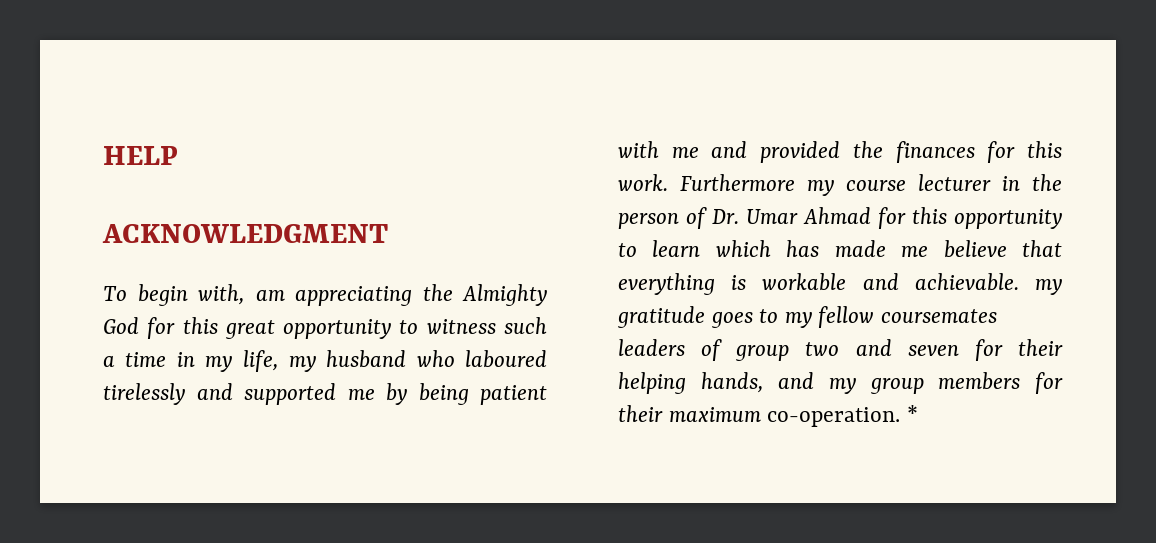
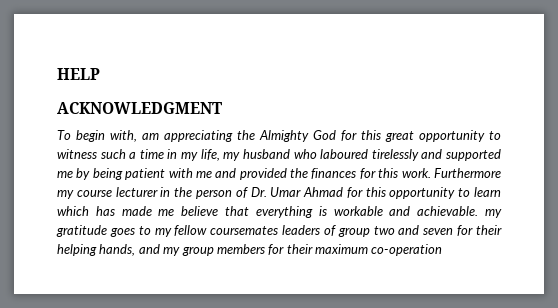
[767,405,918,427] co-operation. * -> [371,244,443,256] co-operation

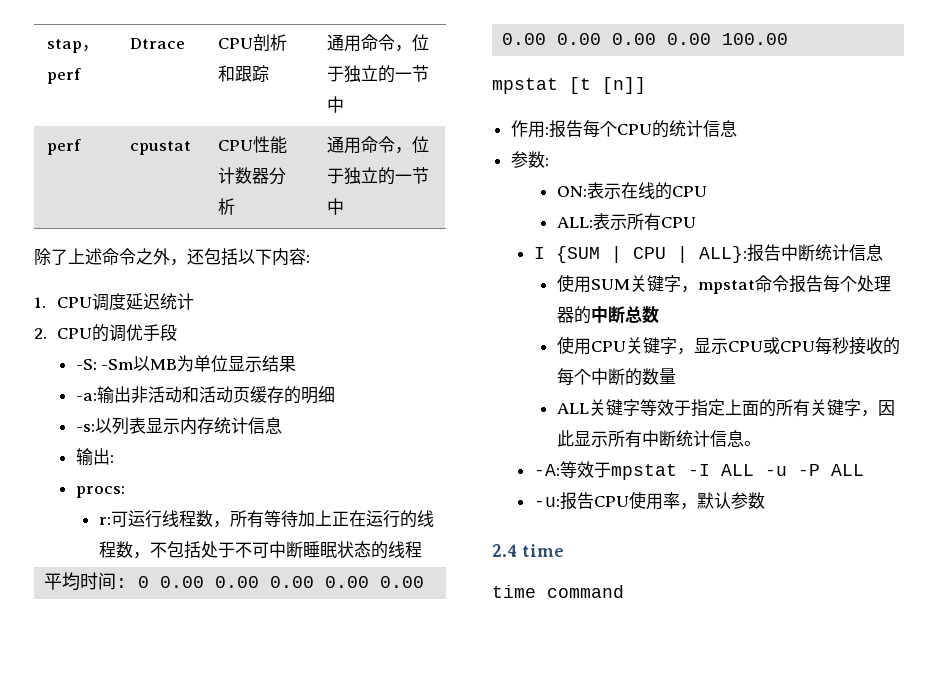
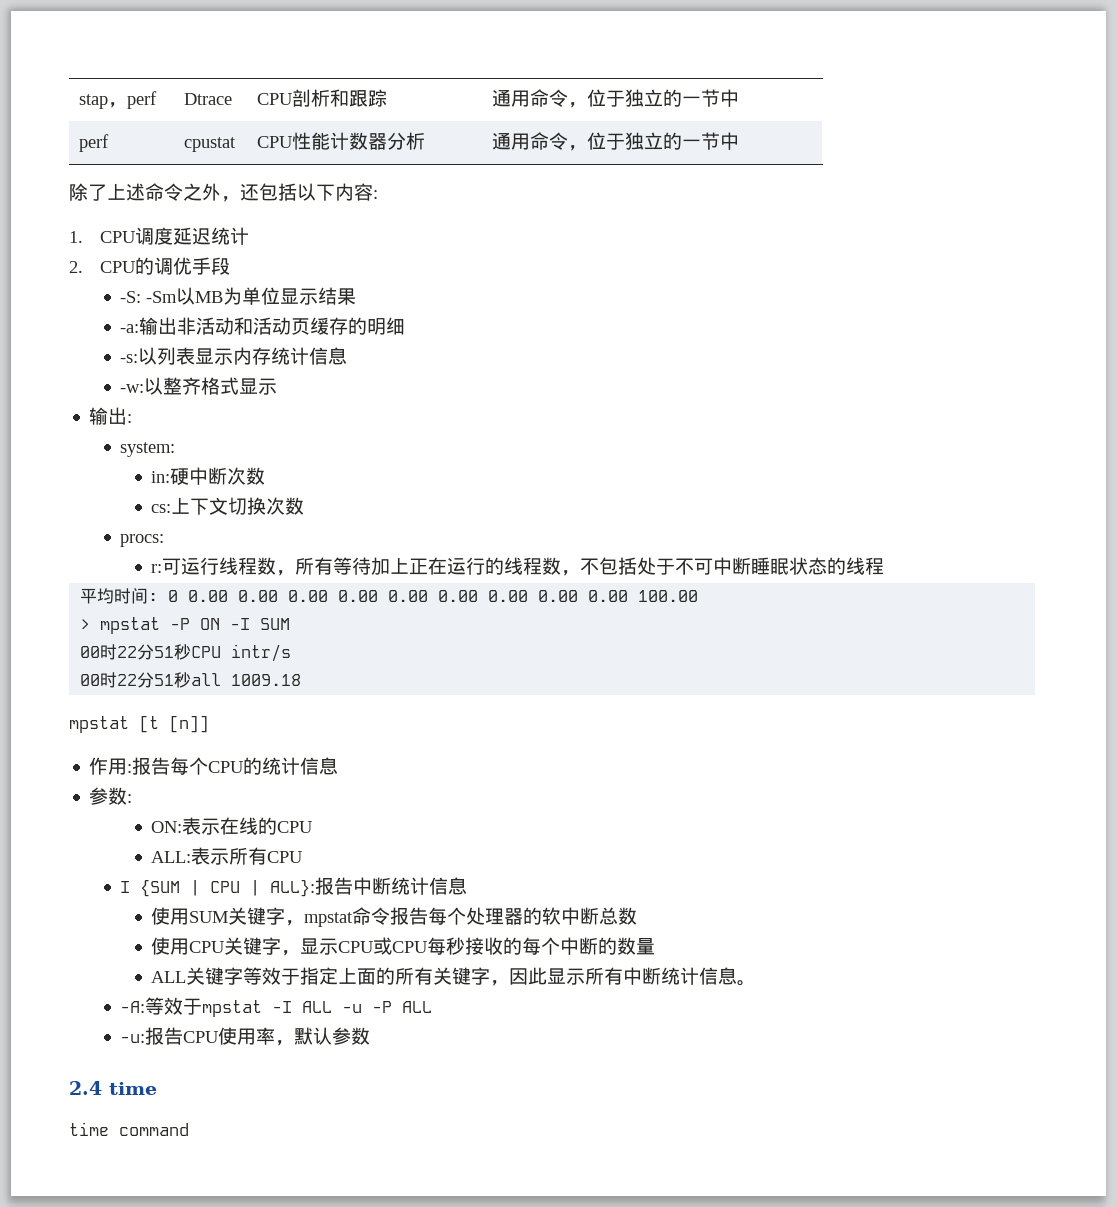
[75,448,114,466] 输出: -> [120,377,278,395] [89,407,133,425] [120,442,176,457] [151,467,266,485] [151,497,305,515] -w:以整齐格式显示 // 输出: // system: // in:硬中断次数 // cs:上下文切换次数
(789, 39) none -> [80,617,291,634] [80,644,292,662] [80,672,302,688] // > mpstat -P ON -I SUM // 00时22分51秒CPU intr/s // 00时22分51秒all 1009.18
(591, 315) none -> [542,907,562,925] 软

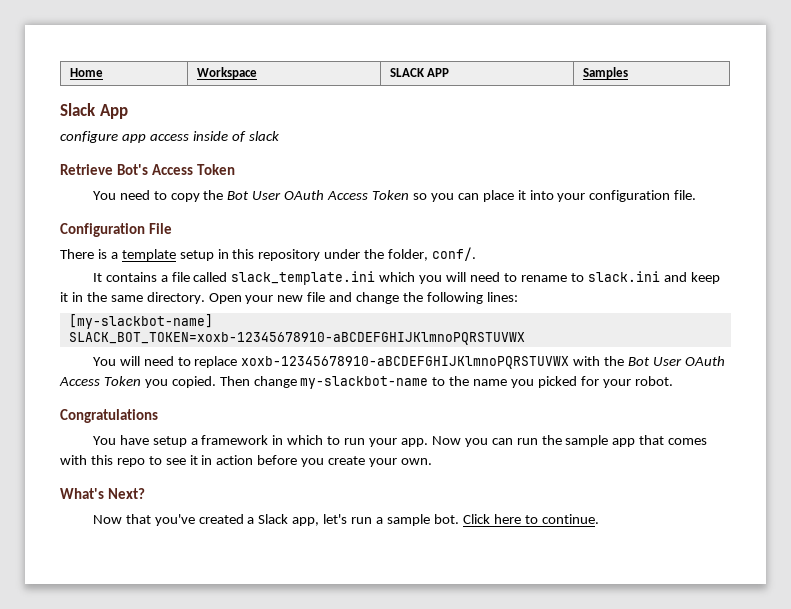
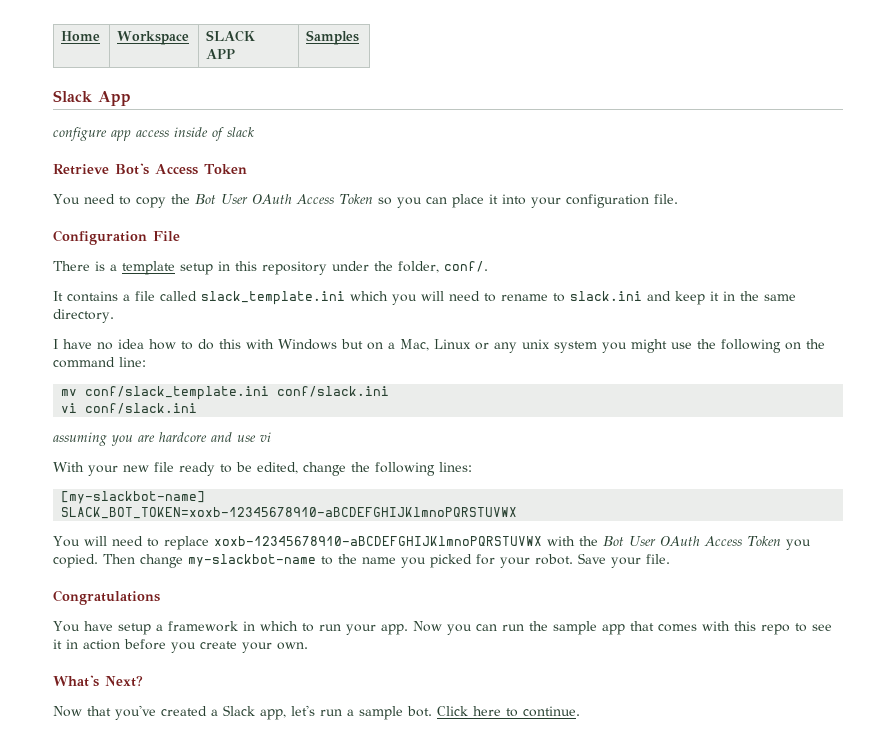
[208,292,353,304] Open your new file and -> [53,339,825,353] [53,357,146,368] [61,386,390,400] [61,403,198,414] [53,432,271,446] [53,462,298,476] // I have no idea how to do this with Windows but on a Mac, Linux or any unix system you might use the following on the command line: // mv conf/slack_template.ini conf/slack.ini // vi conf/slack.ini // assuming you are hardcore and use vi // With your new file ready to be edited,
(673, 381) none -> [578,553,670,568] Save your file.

★ ★ ★ ★

What is expected >> Word for word, reproduce the material above and omit each image.

Solution for this problem >>
[767,405,918,427] co-operation. * -> [371,244,443,256] co-operation

[75,448,114,466] 输出: -> [120,377,278,395] [89,407,133,425] [120,442,176,457] [151,467,266,485] [151,497,305,515] -w:以整齐格式显示 // 输出: // system: // in:硬中断次数 // cs:上下文切换次数
(789, 39) none -> [80,617,291,634] [80,644,292,662] [80,672,302,688] // > mpstat -P ON -I SUM // 00时22分51秒CPU intr/s // 00时22分51秒all 1009.18
(591, 315) none -> [542,907,562,925] 软

[208,292,353,304] Open your new file and -> [53,339,825,353] [53,357,146,368] [61,386,390,400] [61,403,198,414] [53,432,271,446] [53,462,298,476] // I have no idea how to do this with Windows but on a Mac, Linux or any unix system you might use the following on the command line: // mv conf/slack_template.ini conf/slack.ini // vi conf/slack.ini // assuming you are hardcore and use vi // With your new file ready to be edited,
(673, 381) none -> [578,553,670,568] Save your file.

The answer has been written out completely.